*** Opening of Records to process ***
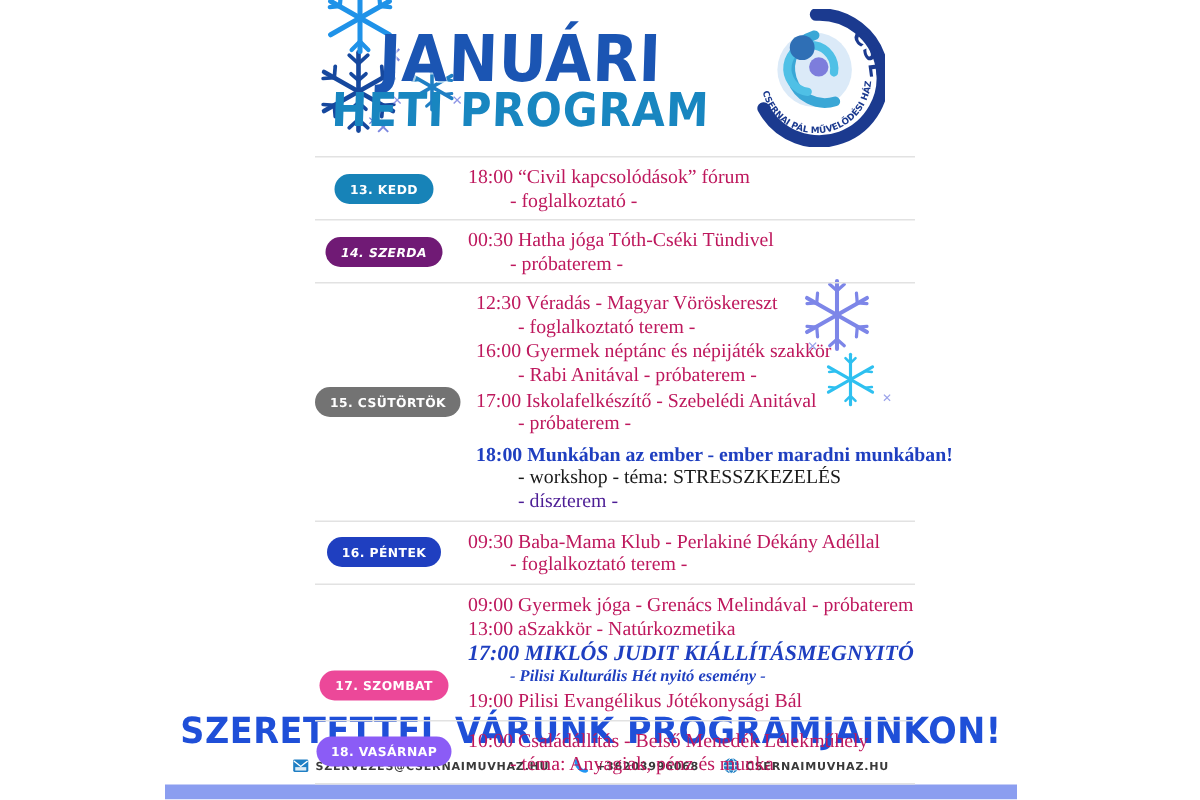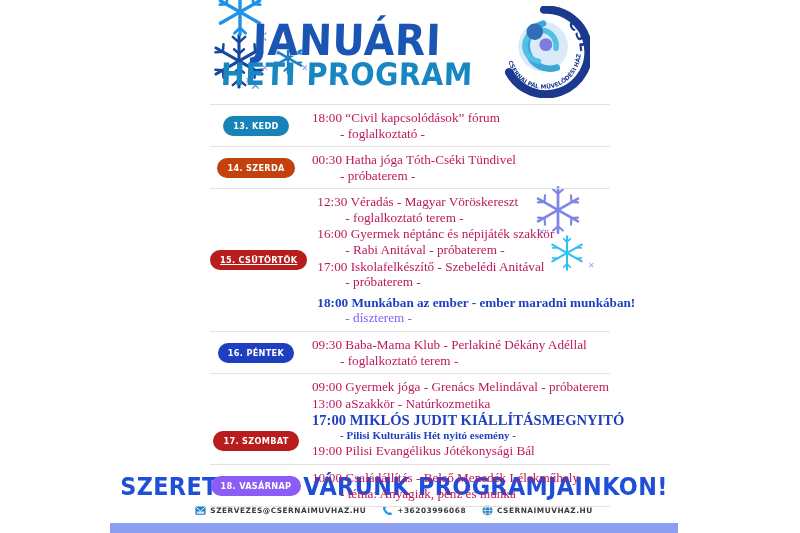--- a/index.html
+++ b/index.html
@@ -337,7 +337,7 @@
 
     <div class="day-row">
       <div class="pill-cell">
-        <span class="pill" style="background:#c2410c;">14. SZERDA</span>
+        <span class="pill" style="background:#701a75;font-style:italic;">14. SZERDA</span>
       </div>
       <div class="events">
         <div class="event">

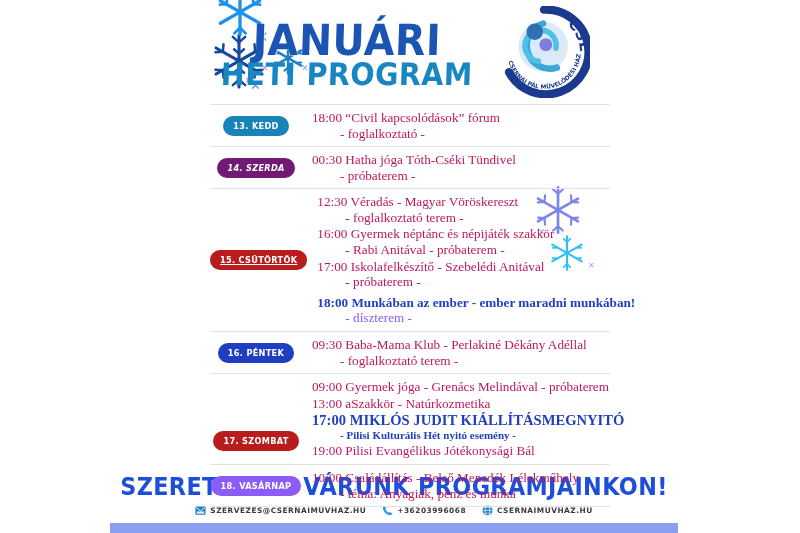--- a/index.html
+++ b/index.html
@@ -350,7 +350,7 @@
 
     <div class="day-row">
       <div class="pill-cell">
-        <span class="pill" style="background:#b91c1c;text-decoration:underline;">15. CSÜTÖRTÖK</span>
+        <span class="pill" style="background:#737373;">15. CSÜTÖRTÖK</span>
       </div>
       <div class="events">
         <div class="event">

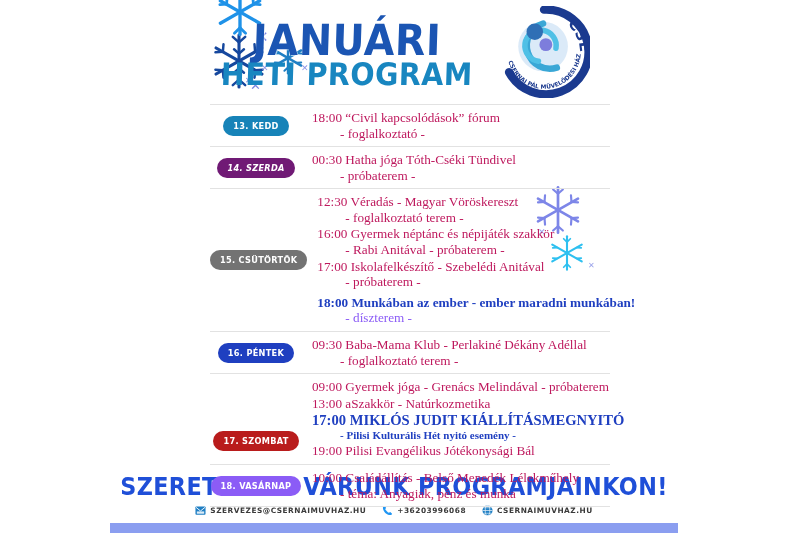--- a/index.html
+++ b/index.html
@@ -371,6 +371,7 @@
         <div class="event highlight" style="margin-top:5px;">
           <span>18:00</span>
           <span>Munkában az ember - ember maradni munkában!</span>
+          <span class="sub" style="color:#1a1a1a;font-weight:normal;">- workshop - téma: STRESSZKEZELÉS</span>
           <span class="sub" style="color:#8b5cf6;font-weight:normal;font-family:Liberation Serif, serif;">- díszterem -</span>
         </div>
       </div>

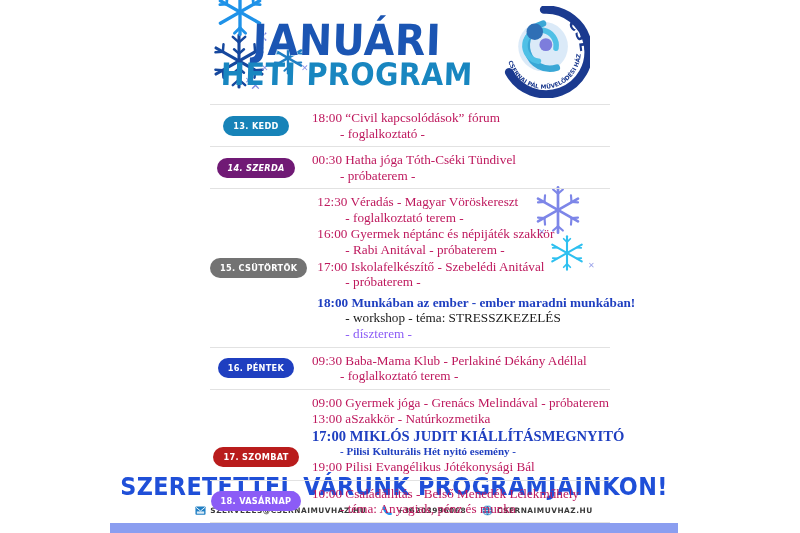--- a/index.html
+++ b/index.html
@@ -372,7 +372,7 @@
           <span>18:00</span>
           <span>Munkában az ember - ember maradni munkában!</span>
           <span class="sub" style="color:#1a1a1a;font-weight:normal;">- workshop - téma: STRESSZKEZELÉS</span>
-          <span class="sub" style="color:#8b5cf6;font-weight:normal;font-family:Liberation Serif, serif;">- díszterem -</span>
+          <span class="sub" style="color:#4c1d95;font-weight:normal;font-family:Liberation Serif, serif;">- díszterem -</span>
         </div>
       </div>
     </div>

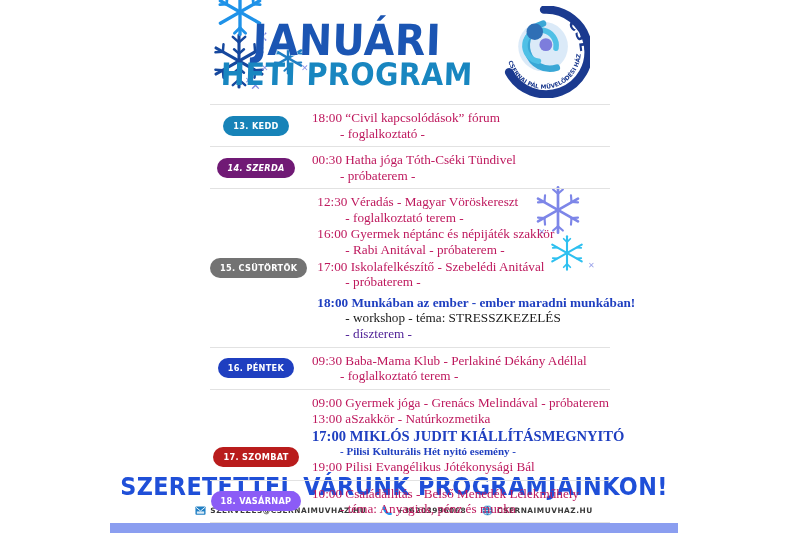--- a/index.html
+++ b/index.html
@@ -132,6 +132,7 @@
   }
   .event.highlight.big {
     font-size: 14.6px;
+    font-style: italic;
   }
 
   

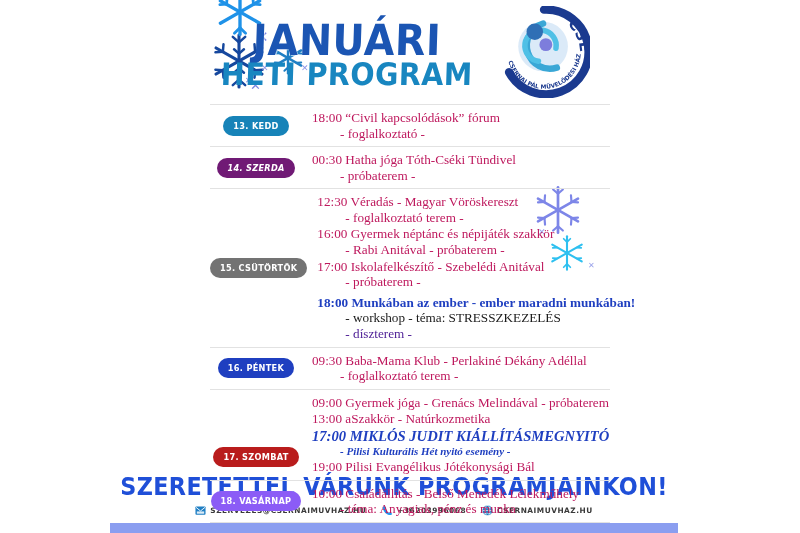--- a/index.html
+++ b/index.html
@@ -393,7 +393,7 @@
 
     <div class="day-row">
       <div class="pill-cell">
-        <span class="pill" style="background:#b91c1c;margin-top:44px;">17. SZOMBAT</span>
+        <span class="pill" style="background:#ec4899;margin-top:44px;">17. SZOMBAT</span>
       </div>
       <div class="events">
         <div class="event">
*** Close of Records to process ***
*** Opening of Records to process ***
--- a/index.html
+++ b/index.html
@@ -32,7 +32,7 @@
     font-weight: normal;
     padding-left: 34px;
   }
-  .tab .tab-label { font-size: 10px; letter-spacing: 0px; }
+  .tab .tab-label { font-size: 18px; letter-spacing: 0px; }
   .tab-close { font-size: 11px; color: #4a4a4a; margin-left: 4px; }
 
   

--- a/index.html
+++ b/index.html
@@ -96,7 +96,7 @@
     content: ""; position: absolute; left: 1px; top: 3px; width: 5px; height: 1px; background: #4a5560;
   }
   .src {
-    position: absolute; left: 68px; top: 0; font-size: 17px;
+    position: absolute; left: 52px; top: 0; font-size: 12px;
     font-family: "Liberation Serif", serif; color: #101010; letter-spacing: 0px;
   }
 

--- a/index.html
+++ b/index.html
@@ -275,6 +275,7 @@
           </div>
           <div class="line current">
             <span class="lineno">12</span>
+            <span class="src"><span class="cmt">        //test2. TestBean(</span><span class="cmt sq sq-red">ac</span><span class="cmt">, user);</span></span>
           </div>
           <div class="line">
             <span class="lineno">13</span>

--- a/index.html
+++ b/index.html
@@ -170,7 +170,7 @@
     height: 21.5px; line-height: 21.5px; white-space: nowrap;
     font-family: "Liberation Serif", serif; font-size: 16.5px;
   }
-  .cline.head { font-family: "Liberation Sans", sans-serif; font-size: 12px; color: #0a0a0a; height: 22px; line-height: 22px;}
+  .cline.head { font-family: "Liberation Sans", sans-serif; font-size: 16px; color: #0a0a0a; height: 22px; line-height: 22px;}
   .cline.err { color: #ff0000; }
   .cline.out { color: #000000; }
*** Close of Records to process ***
#### [Task prompt]
Every line above in which the word "STRESSZKEZELÉS" occurs is to be copied.

#### [Task response]
+          <span class="sub" style="color:#1a1a1a;font-weight:normal;">- workshop - téma: STRESSZKEZELÉS</span>
           <span class="sub" style="color:#1a1a1a;font-weight:normal;">- workshop - téma: STRESSZKEZELÉS</span>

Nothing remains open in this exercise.